The problem with this market based approach is that there will always be winners and losers. Some schools will get shut down, and some teachers will be fired, and in the mean time, they've done a poor job of educating the kids who were unlucky enough to be stuck with them. So the traditional approach has been to use certifications as a way to ensure bare minimum performance.

I don't think there's a problem per se in enforcing some bare minimum of performance, instead the problem is that having a certification does not correlate with how well you actually teach. I'm not in the education field, but I'd imagine that the best indicator for future performance is past performance. Maybe instead of certification, schools should look for appropriate education and pay attention to student teaching experiences, or other past teaching type experiences (employee training, tutoring, private school teaching, college teaching, etc.). Of course if it's school systems, not schools doing the hiring, I doubt they'd have the manpower to review all applications holistically like that. Certifications are a means of standardization to make the hiring process easier.

I can see two possible solutions. The first and most obvious one is to leave hiring decisions up to individual principals. The second is to use the market to solve the certification process too. Instead of forcing bureaucratic city, county, and state governments to come up with certification requirements, allow private companies to perform certification. Let them worry about reviewing applicants more holistically and deciding if they've had enough training. Let them act as teacher placement services.
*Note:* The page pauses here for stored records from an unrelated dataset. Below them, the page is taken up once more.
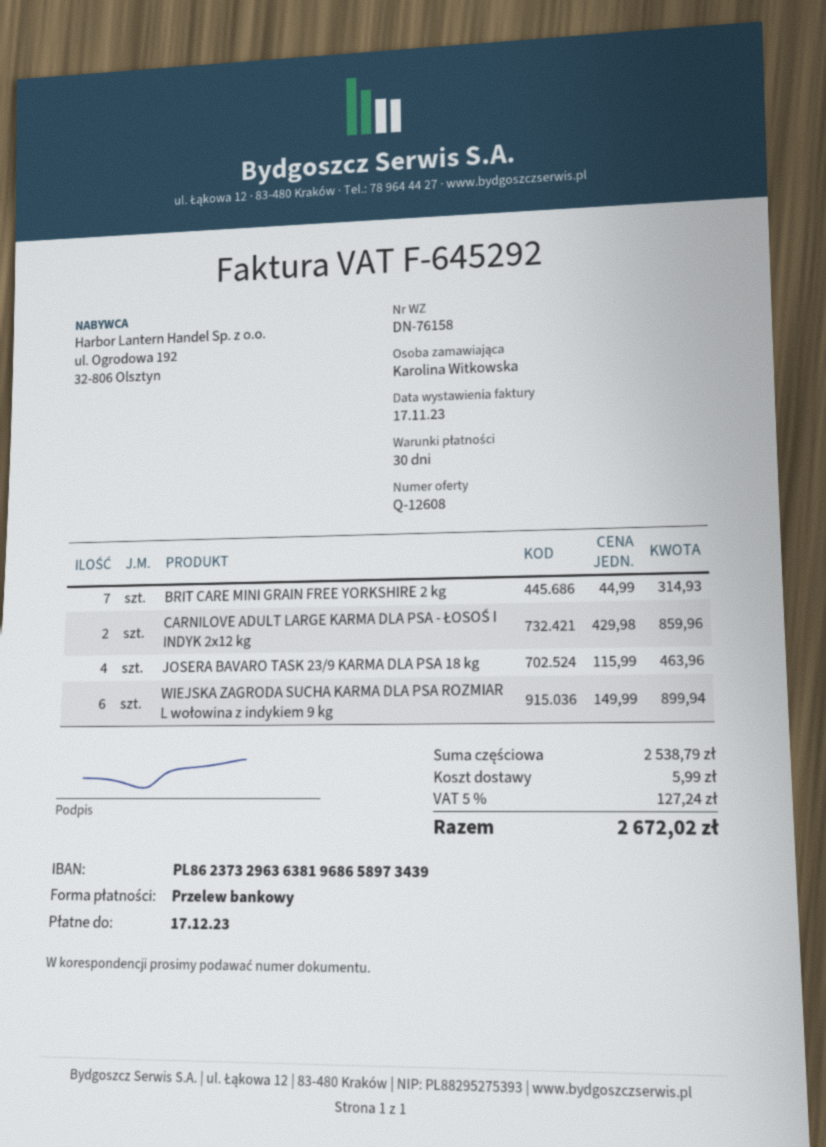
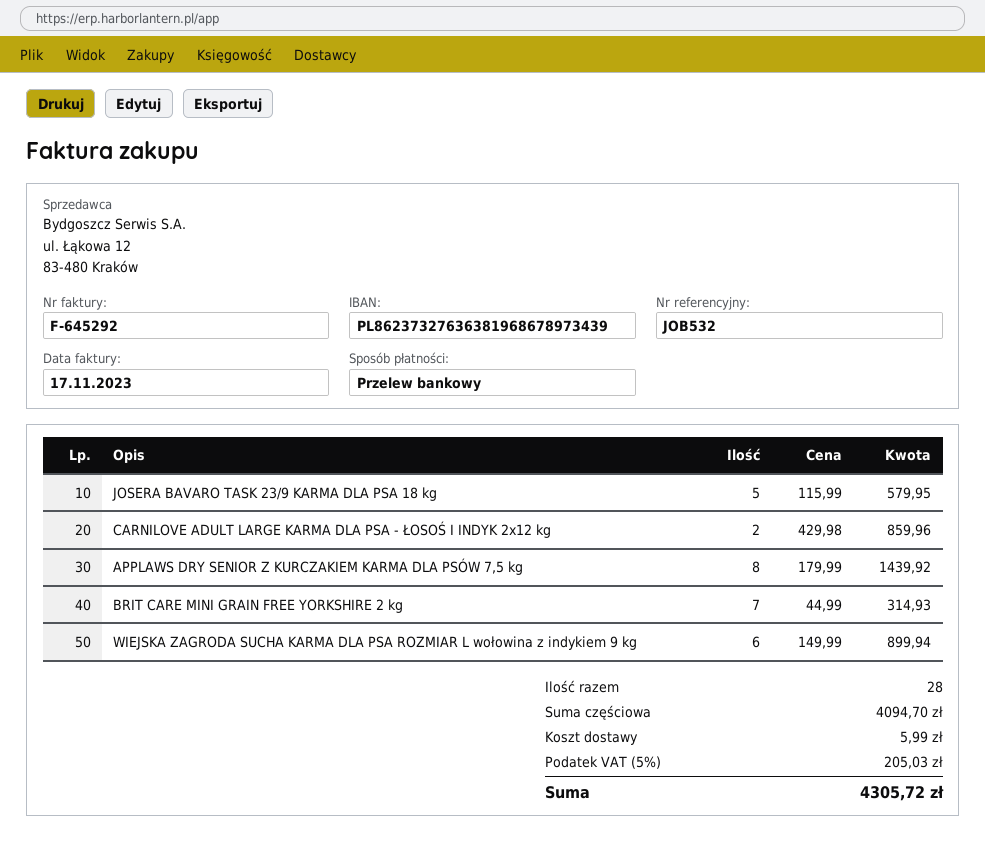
bank account: PL86237329636381968658973439 -> PL86237327636381968678973439
JOSERA BAVARO TASK 23/9 KARMA DLA PSA 18 kg: 4 x 115.99 = 463.96 -> 5 x 115.99 = 579.95
APPLAWS DRY SENIOR Z KURCZAKIEM KARMA DLA PSÓW 7,5 kg: none -> 8 x 179.99 = 1439.92
subtotal: 2538.79 -> 4094.70
tax: 5% = 127.24 -> 5% = 205.03
total: 2672.02 -> 4305.72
They'll have an incentive to only get good teachers so that school systems will continue to use them (there could be more incentive if they were forced to provide a monetary guarantee) and the work of figuring out who makes a good teacher would be outsourced to them.
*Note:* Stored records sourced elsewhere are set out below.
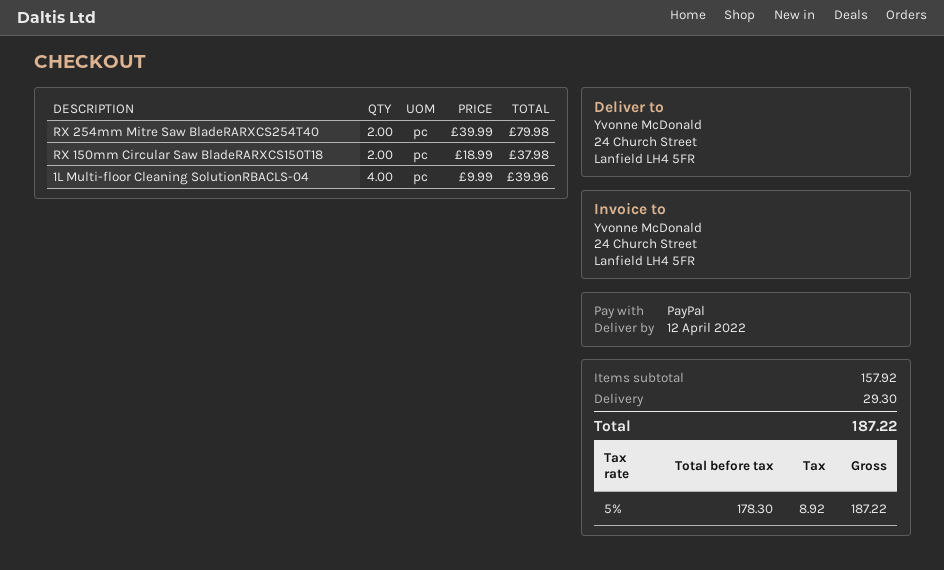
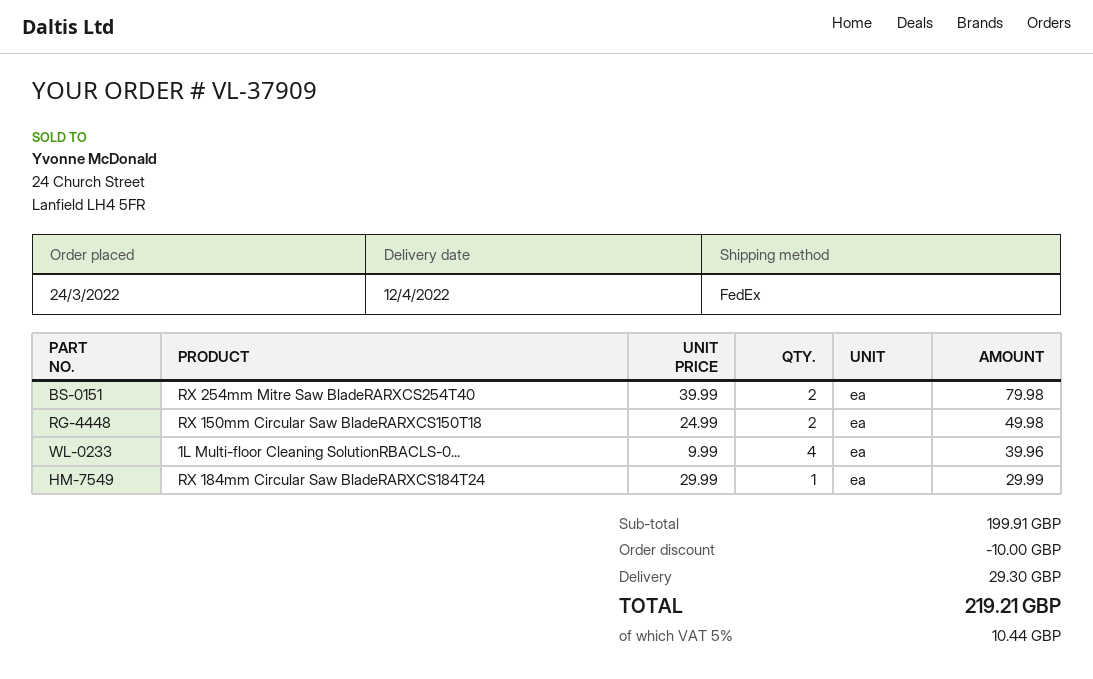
RX 150mm Circular Saw BladeRARXCS150T18: 2 x 18.99 = 37.98 -> 2 x 24.99 = 49.98
RX 184mm Circular Saw BladeRARXCS184T24: none -> 1 x 29.99 = 29.99
subtotal: 157.92 -> 199.91
discount: none -> 10.00
tax: 5% = 8.92 -> 5% = 10.44
total: 187.22 -> 219.21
Posted by: sasha | May 14, 2007 12:49 PM

"But consider that in teaching, many of the most highly admired schools--and especially the best religious and private schools--often have hiring approaches that pay zero attention to certification and put little premium on advanced degrees."

True, and often pay less besides. They also have more freedom to be selective as to which students they matriculate and have greater freedom to expel students. Likewise, parents often have to jump through hoops to gain admittance making it more likely to have an involved parent base which also boosts achievement.

Of all factors that schools can control, there is no single correlating factor that has a stronger relationship to student achievement than teacher knowledge of subject material.

Posted by: Chris | May 14, 2007 12:51 PM

Once again, someone who has never been in charge of a classroom misses the boat entirely. Comparing unlicensed private school teachers to licensed public school teachers is comparing apples to oranges. Private schools can be selective about what students they accept, while public schools serve all students, regardless of financial status, intelligence, disability, language spoken, and familial involvement in the whole education process. Private schools also are not held to the same assessments that the government requires of public schools, and therefore have the ability to do much more in the classroom than the teaching-to-the-test that public school teachers simply have to perform. There are too many factors that differentiate private and public schools to make a comparison of teachers based just on certification.

As for certification vs. non-certification in public schools, there do need to be some baseline requirements for those who want to teach. Does a candidate have an understanding of subject matter? Does he or she have a working knowledge of how different students learn differently, and how to reach all of those students in one classroom setting? Educational methods courses are as boring as they could be, but they are necessary.

As for the power of teachers unions - in most places teachers are not legally able to strike or take any union action whatsoever. Teachers unions in most places (not all, but most) are utterly powerless.

Posted by: Robert | May 14, 2007 12:52 PM

"I can see two possible solutions. The first and most obvious one is to leave hiring decisions up to individual principals."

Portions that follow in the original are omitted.